The V ° Principe di Sismano, Andrea (1804-1868) was, like his uncle, foreign minister of the grand duchy but was Tommaso Corsini (VI Prince of Sismano1835-1919), to ferry the Corsini family and its heritage to Italy of the Savoy; he made important donations of works of art and ceded the Palazzo Corsini of Rome to the State. In addition to being a political figure of great importance (deputy of the kingdom from 1865 to 1882, then a senator for life and finally mayor of Florence), he did not neglect the care of heritage: he founded La Fondiaria Assicurazioni, presided over the Cassa di Risparmio di Firenze, was president of the Italian Society for the southern railway tracks and played an important role in the success of the electricity companies of central Italy.
But his real passion was archeology and therefore he undertook many excavation campaigns, the most important of which was that of Marsiliana where he discovered many Etruscan treasures that he donated to the Archaeological Museum of Florence. He married Anna Barberini Colonna who with her sister Luisa, married to Pier Francesco Corsini, were the last descendants of that branch of the Barberini house.
He had eight children, two of whom were boys: Prince Andrew (VII Prince of Sismano (1866- 1952), who was not married and Don Filippo Marchese di Laiatico, mayor of Florence, Prince Thomas (VIII Prince of Sismano 1903-1980), son Philip had the difficult task of passing on the tradition of the Corsini in a new world produced by the sum of 2 dramatic events for Italy: the Fascist dictatorship and the Second World War.Those Thomas was involved in Italian political life contributing as a deputy of the Constituent to the formation of the Constitution that still regulates our republican life.

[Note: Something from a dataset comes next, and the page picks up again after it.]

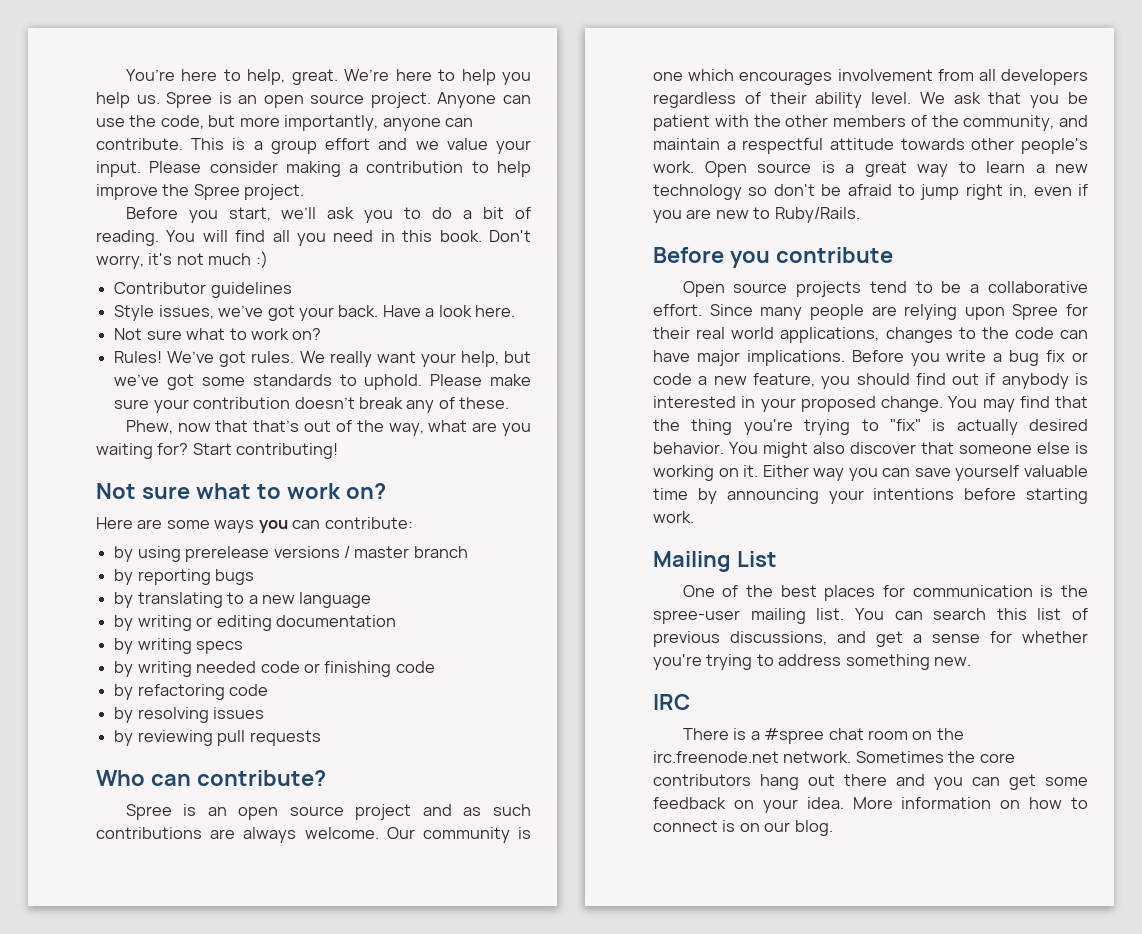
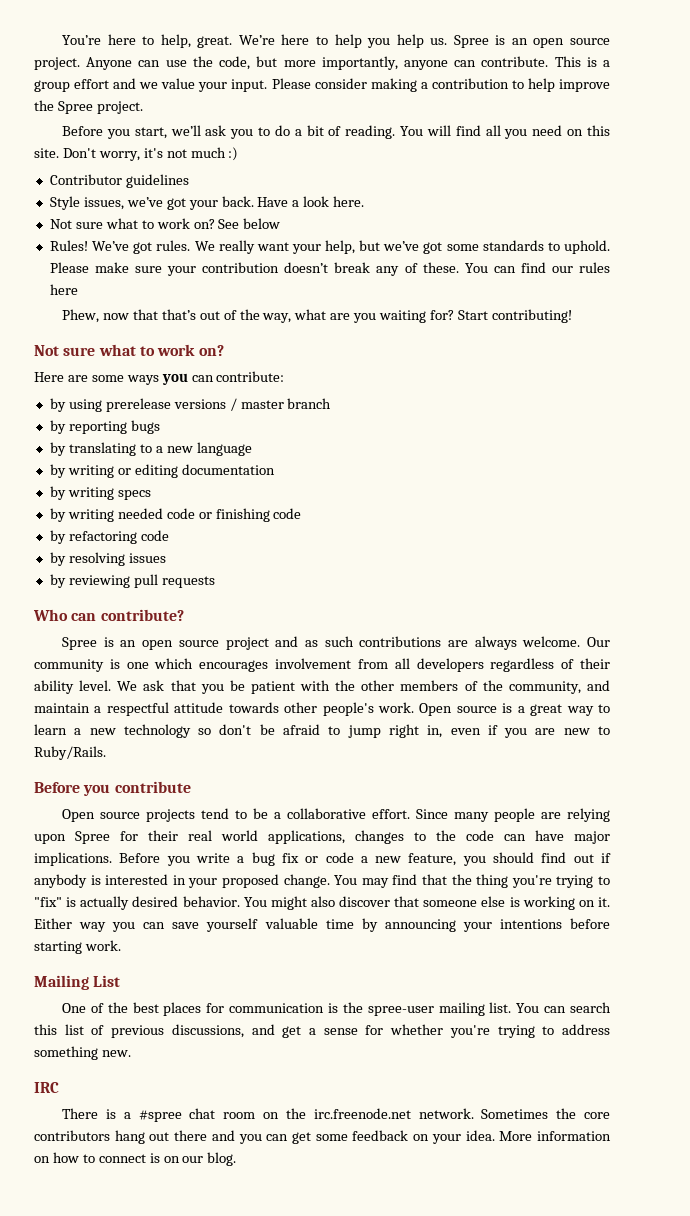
- You will find all you need in this book.
+ You will find all you need on this site.
+ See below
+ You can find our rules here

He was a great expert in agriculture and breeding, contributing not a little to the modernization of the sector in Tuscany and Umbria; his wife Donna Elena managed to save the Corsini Gallery and many other art treasures from the bombing and the crossing of the front during the Second World War.
Their son Filippo (1937) is the IX and current Prince, is married to Giorgiana Avogadro of Valdengo and Collobiano and is father of Duccio (1964) Duke of Casigliano, married to Clotilde Trentinaglia de Daverio, from which Filippo and Elena Clarice; by Elena Sabina (1966), married to Brando Quilici from whom Corso; Nencia (1969), married to Benedetto Bolza, from whom Giorgiana; Elizabetta Fiona (1969) from which Leone, Neri and Zara Boatto.